Output the number of lines in the entries below with the string "Filecoins" in them, and nothing further.

*** Data shown

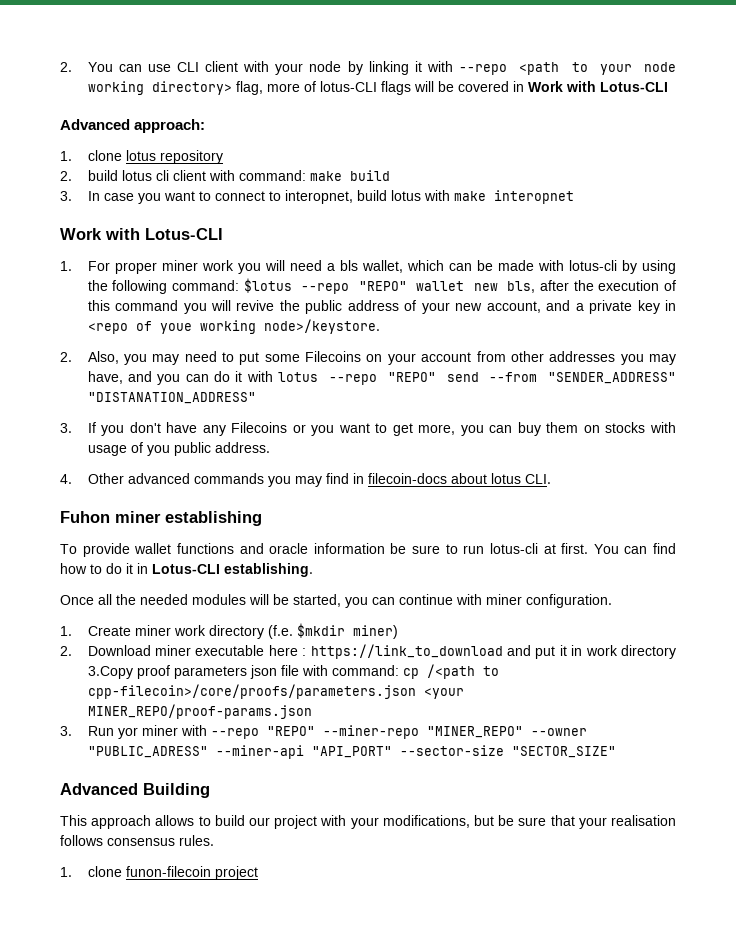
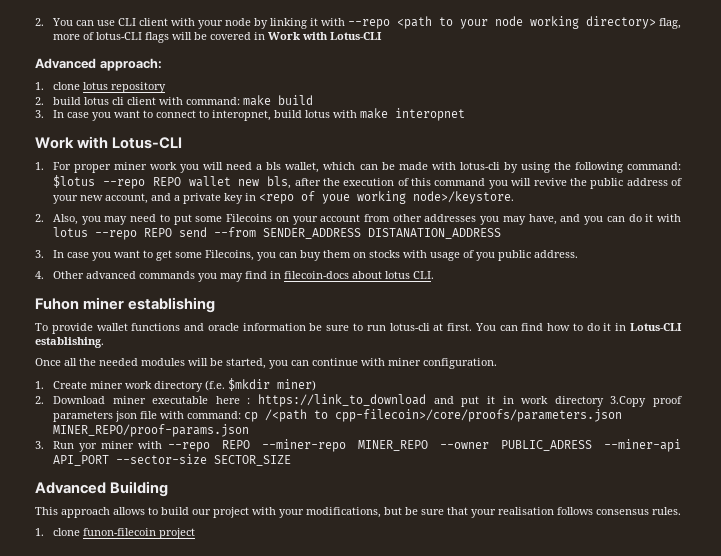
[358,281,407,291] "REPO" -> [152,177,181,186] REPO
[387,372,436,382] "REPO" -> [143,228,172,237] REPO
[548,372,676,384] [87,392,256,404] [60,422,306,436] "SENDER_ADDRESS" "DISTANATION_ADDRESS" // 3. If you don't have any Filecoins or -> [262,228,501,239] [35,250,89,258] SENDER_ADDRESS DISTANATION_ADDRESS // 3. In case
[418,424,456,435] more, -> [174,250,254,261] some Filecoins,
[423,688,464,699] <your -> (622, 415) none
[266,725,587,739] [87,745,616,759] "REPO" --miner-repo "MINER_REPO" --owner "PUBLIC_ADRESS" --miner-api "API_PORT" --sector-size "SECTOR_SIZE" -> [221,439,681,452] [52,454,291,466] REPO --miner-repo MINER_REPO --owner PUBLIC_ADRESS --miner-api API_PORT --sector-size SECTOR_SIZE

******

Reply
2